Original comment by roge...@gmail.com on 17 Sep 2009 at 3:20

GoogleCodeExporter commented 9 years ago
All I did is tweak the loadSecrets() function in the code I attached earlier to 
dump
the CipherInputStream containing the secrets into a file after decrypting it 
instead
of passing it to ObjectInputStream. So I got a decrypted copy of the serialized 
java
object. Running the unix "strings" command on that was enough to see the 
contents of
the file and figure out what was in it. I didn't figure out how to get
ObjectInputStream to decode the non-corrupt subset of the stream, but the 
strings
output is good enough for me as far as recovery goes.

Thanks for the recent changes! I skimmed over them and they look like the right
approach. What do you think about changing the file format to something more 
portable
(i.e. xml/yaml/json/etc. rather than java serialization)? It would give people 
more
confidence that they could get their data out in these kinds of situations. 
Plus it'd
allow writing programs in other languages to process the secrets outside of the 
phone
(e.g. a desktop app), if someone wanted to do so.

Original comment by happily....@gmail.com on 17 Sep 2009 at 4:00

GoogleCodeExporter commented 9 years ago
I have made the fix to allow for recovery of secrets.  On your phone please go 
to the 
secrets website at http://code.google.com/p/secrets-for-android/ and download 
the new 
version 1.4.7.  Then start it and login using your correct password.  If all is 
good, 
you should see a message telling there was a problem during load and some data 
may be 
lost.  After that you should see all recovered secrets.  Note that any missing 
secrets 
are truly lost and you will need to enter them again.

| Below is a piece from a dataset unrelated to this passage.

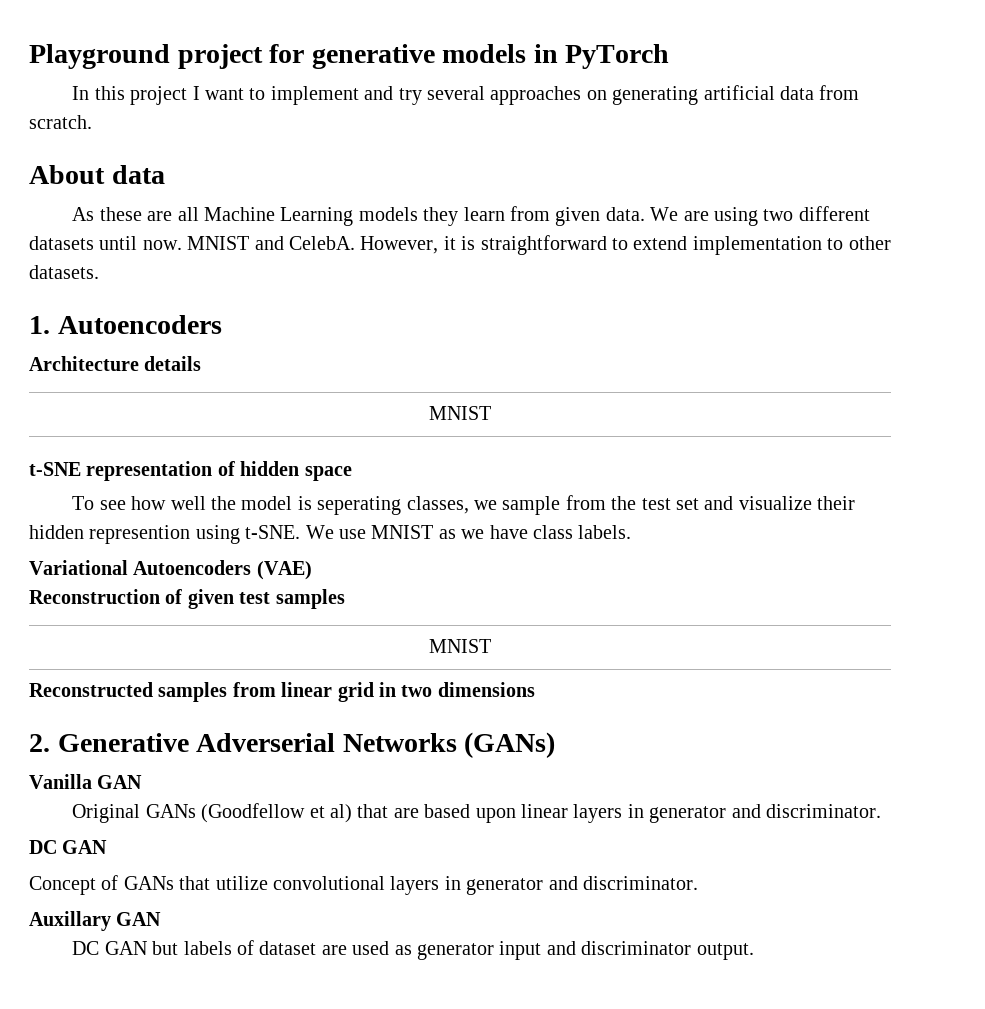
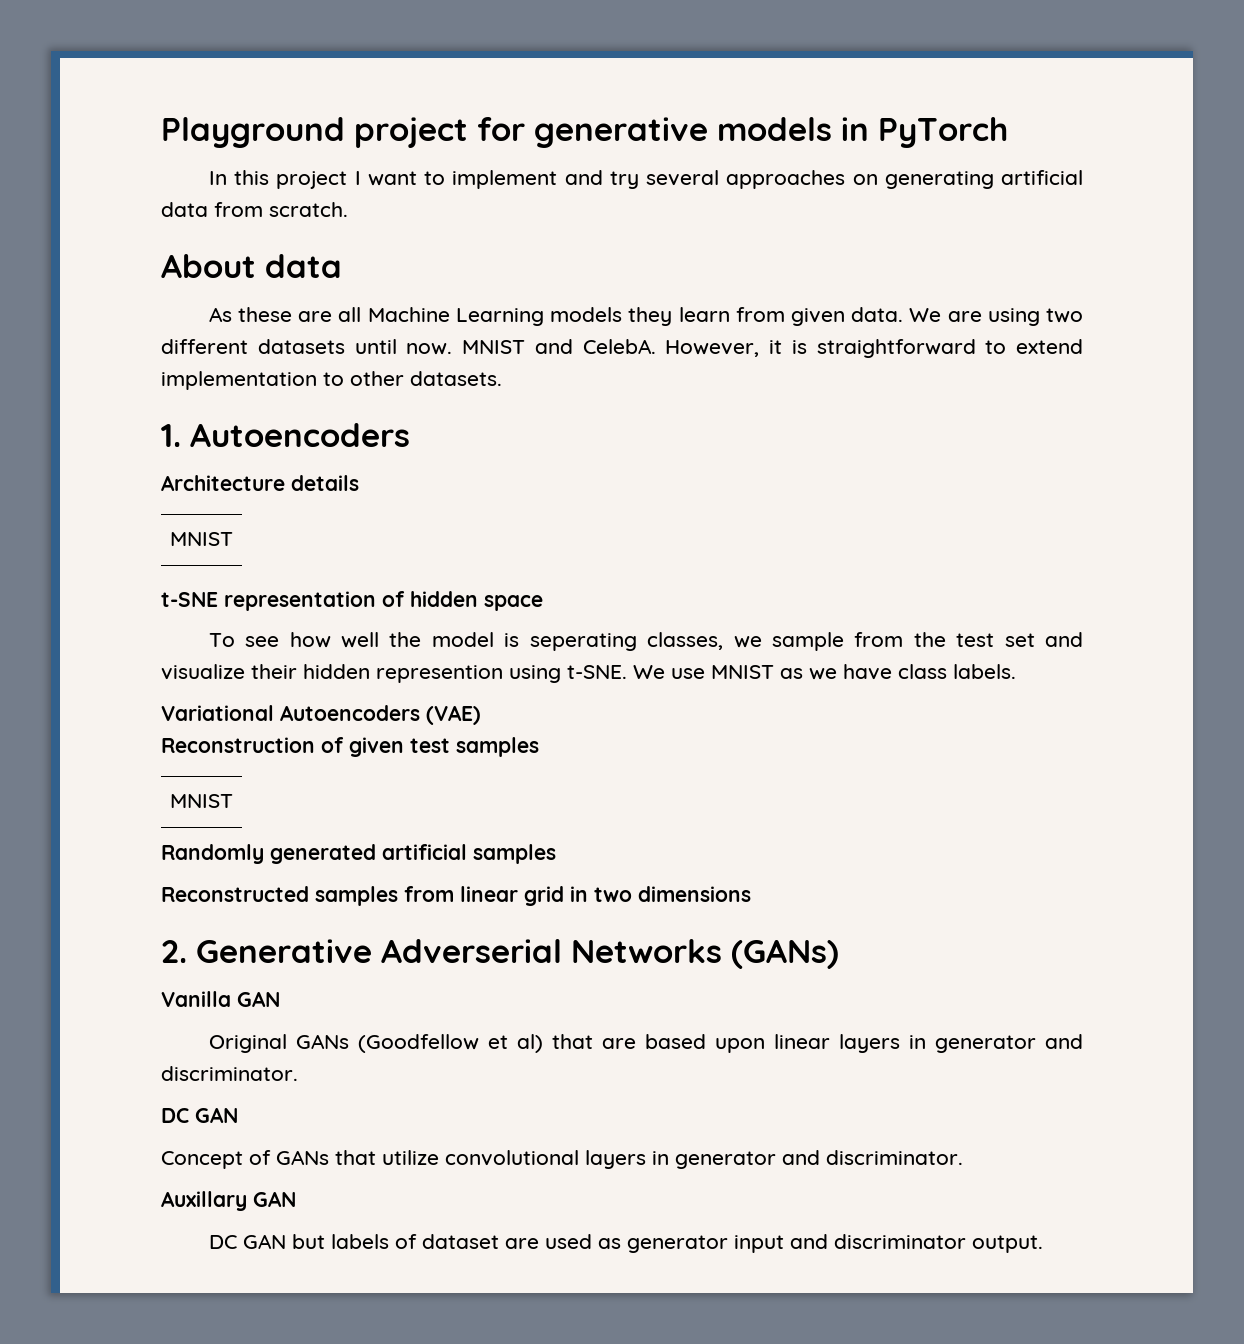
+ Randomly generated artificial samples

Let me know how it goes.  Again, sorry for the trouble.

Original comment by roge...@gmail.com on 21 Sep 2009 at 1:43

GoogleCodeExporter commented 9 years ago
Fixed in revision 62.

Original comment by roge...@gmail.com on 21 Sep 2009 at 11:23

GoogleCodeExporter commented 9 years ago
Thanks Roger. The new recovery code works (and good idea for how to do it!) and 
was
able to recover the 92 records that were in my old file.

Original comment by happily....@gmail.com on 23 Sep 2009 at 12:04

GoogleCodeExporter commented 9 years ago
Thanks for testing happily.oblivious, and glad it worked out for the 92 
records.  
Sorry about the other records.  I will put this up on the market shortly.